É intrigante reconhecer o atraso na menção à pessoa com deficiência nos Censos desse período. Esse atraso é reflexo do desafio que é a inserção desses sujeitos em tal nível de ensino, uma vez que “está ocorrendo de forma lenta e ainda sem mecanismos que sustentem tanto o acesso, quanto a permanência de tal aluno no contexto das exigências peculiares à Educação Superior” (MAGALHÃES, 2013, p. 47).

Martins, Leite e Lacerda (2015) também apontaram a inconstância na forma de se referenciar ao público-alvo da Educação Especial, o que é retrato de uma política de inclusão, que data apenas de 2008, ainda engatinhando para configurar nos Censos com informações completas.

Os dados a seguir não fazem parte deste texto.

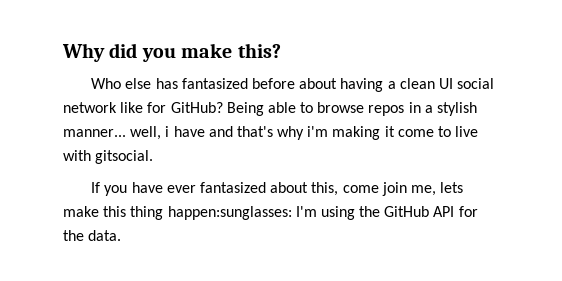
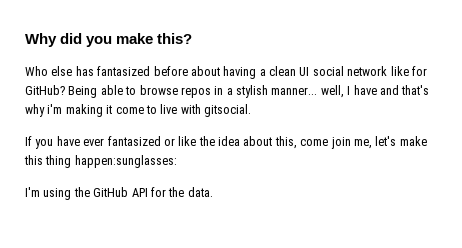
[165,126,170,137] i -> [347,86,351,95] I
(266, 187) none -> [163,136,240,146] or like the idea
[440,182,464,193] lets -> [375,136,397,146] let's
(292, 213) none -> (177, 161) //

Os autores trazem, ainda, que “as políticas públicas para o acesso de pessoas com deficiência ao Ensino Superior brasileiro vêm sofrendo ao longo dos últimos dez anos um processo de adequação ao pleito mundial” (MARTINS; LEITE; LACERDA, 2015, p. 1008). Essa demanda mundial é um motor necessário para que países como o Brasil possam atingir dados mais animadores quanto à inclusão nesse nível de ensino. Os autores afirmam que há uma inexpressividade tanto em matrículas de pessoas com deficiência quanto em estudos que tragam dados sobre como essas pessoas ingressam, permanecem e concluem os cursos superiores.

Outro mecanismo de levantamento de informações por parte do Estado Avaliador, sendo criado pela Lei nº 10.861, de 14 de abril de 2004, é o SINAES, que segue as diretrizes do

CONAES, cabendo ao Instituto Nacional de Estudos e Pesquisas Educacionais “Anísio Teixeira” (INEP) a organização e aplicação dessa avaliação.

O SINAES fundamenta-se em princípios da avaliação formativa, o que é considerado um marco na avaliação da Educação Superior, uma vez que os métodos de avaliação que o antecedeu tinham como função a regulação. Essa avaliação formativa alicerça-se no princípio da melhoria das IES, o que, de certa forma, deve resultar num maior comprometimento e responsabilidade para a eficácia desse nível de ensino. Esse sistema avaliativo será retomado mais à frente com aprofundamento.

Destarte, em relação à avaliação, nesse percurso histórico em que o Estado brasileiro vai se transformando (principalmente revisando o status de regulação), apesar de maturar aos poucos, já surgem frutos significativos quando ela é aliada a outros métodos avaliativos, como o próprio documento afirma:

O conjunto das avaliações resultantes da implementação do SINAES, aliado ao Conceito Preliminar de Curso (CPC) e ao Índice Geral de Cursos (IGC), materializa o cumprimento de uma importante etapa rumo à consolidação de uma cultura de avaliação na Educação Superior (SINAES, 2015, v. 1, p. 22).

Entretanto, apesar de figurar nessa posição de marco e de consolidação de uma cultura de avaliação, pesa-nos a superficialidade do trato da pessoa com deficiência e seus desdobramentos e demandas, como um sujeito informante fundamental para a avaliação da perspectiva inclusiva na Educação Superior.

Ainda que não seja o objetivo deste trabalho trazer aspectos da avaliação institucional, é impossível dissociar a discussão, uma vez que tal pesquisa justifica-se pelo olhar global do sujeito egresso sobre a sua formação, também podendo servir de parâmetro para a UFRN como um processo de reflexão sobre as atuais práticas e como nortear algumas ações futuras. Essa perspectiva e essa subseção também são norteadas pelo SINAES, que afirma que tal público, na literatura, é colocado “sobretudo, como avaliador de sua formação, isto é, repercutindo aspectos importantes no seu processo formativo” (SINAES, 2015, v. 4, p. 29).

Esse fato é muito bem explicado pelo teor histórico de exclusão e estigmatização do público-alvo da Educação Inclusiva, não configurando apenas como uma fragilidade do sistema avaliativo. Veremos na seção seguinte um histórico da inclusão na Educação Superior que será fundamental para tal afirmação.